= Jion (monk) =

Japanese Buddhist monk

Jion (1351–1409 (his birth and death dates are disputed)) was a Zen Buddhism monk and swordsman during the Nanboku-chō period (14th century) of Japan. His full name was Nenami Okuyama Jion (he was born Sōma Shiro Yoshimoto, but adopted the Buddhist name Jion later in life). He was the son of Tadashige, a veteran retainer of Yoshisada Nitta who was killed when he was five years old. It is said that he practiced sword fighting in order to avenge his father, which he did later on in his career which was spent mostly in poverty.

Jion was the founder of the Nen ryu fighting style, famous for the simple saying "Strike with the left arm extended". During Jion's life, he trained fourteen disciples.
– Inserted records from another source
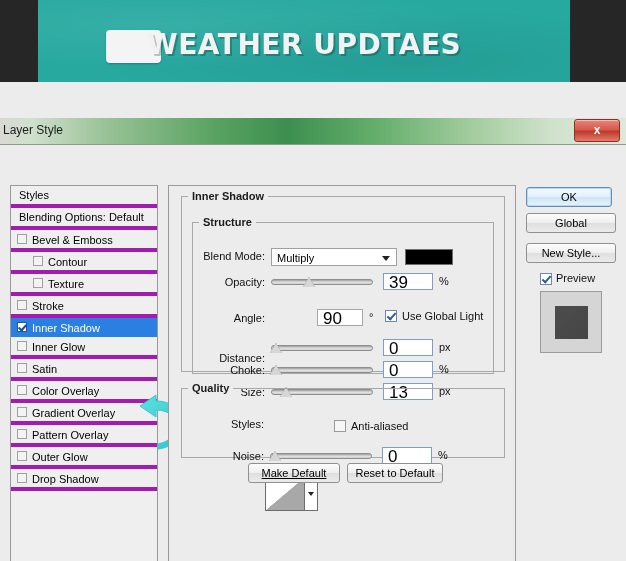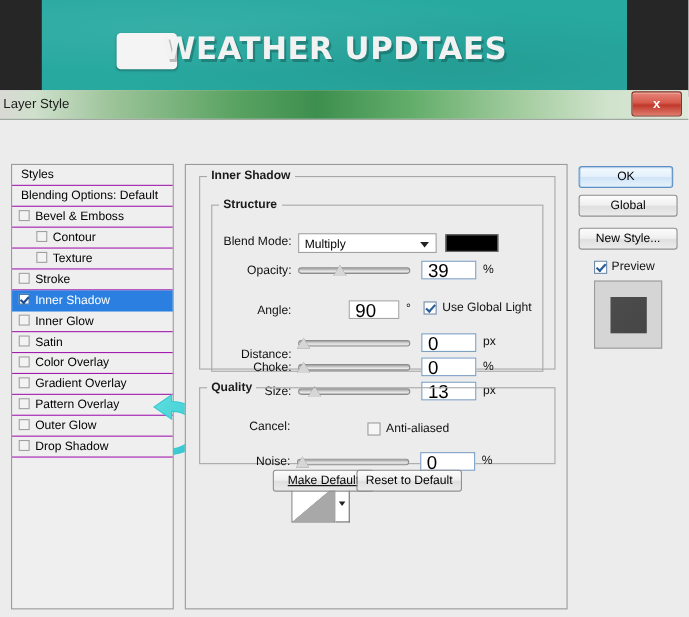"Layer Style" #titlebar { margin-top: none -> 36px }
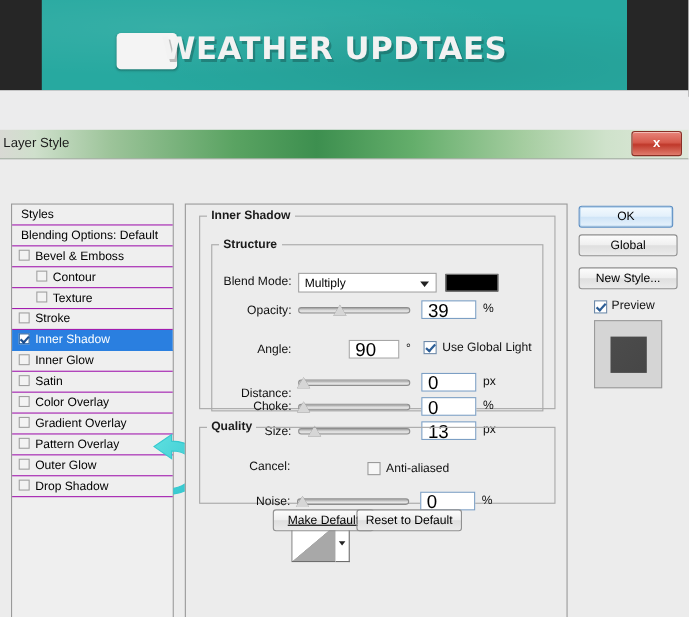"Styles" .style-row { border-bottom: 1px solid #a21caf -> 4px solid #a21caf }
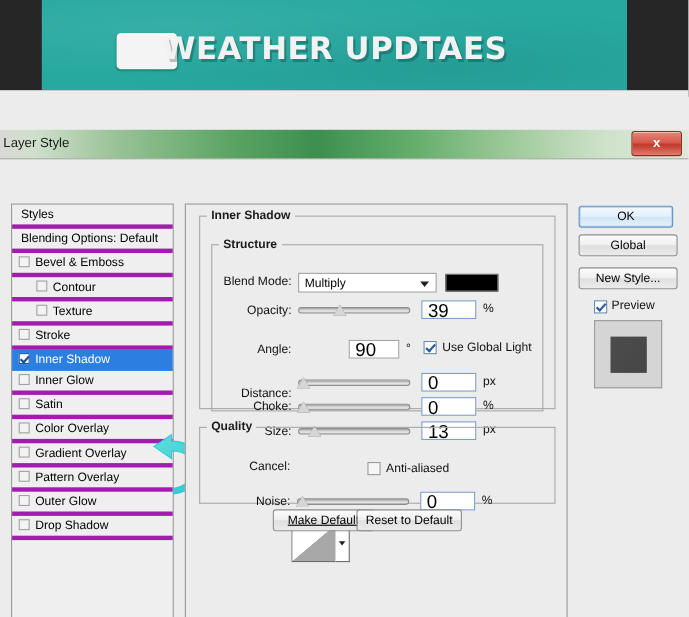"Cancel:" div.lblr { text: Cancel -> Styles }
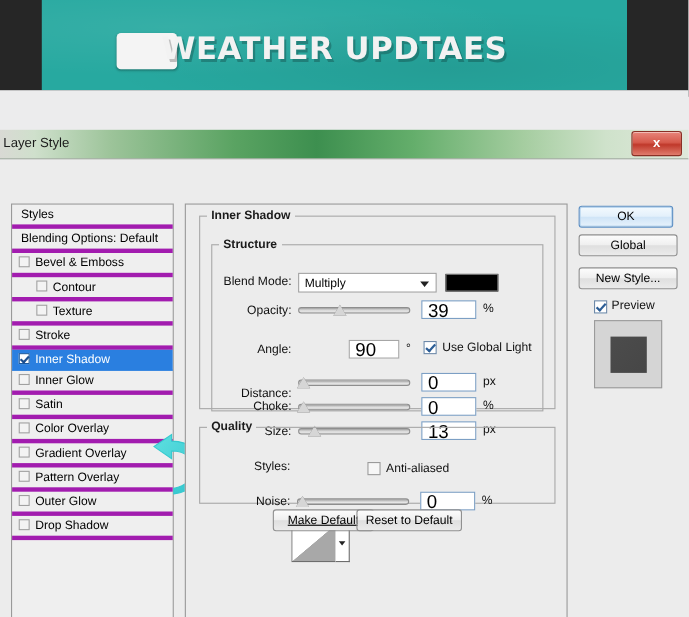"Reset to Default" #reset-default { left: 324px -> 347px }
Tsutsumi Hozan his 12th, was trained with the jitte fighting style and is said to have ripped off another disciples' jaw. Jion was strict about who would be the sharer of his teachings. Jion devised a system in which only one disciple could share the knowledge per fief. This was to make sure that Jion's influence would spread widely. Jion's fourteen disciples shared his teachings to fourteen different regions. Due to this, many famous swordsmen such as Kamiizumi Nobutsuna and Yagyu Muneyoshi learned Jion's teachings.

He also founded and built Chofuku-ji Temple in Namiai-mura, Shinshu Province under the name Nendaiosho at some time during his career. He is a character in the PlayStation 2 video game KENGO: Master of Bushido.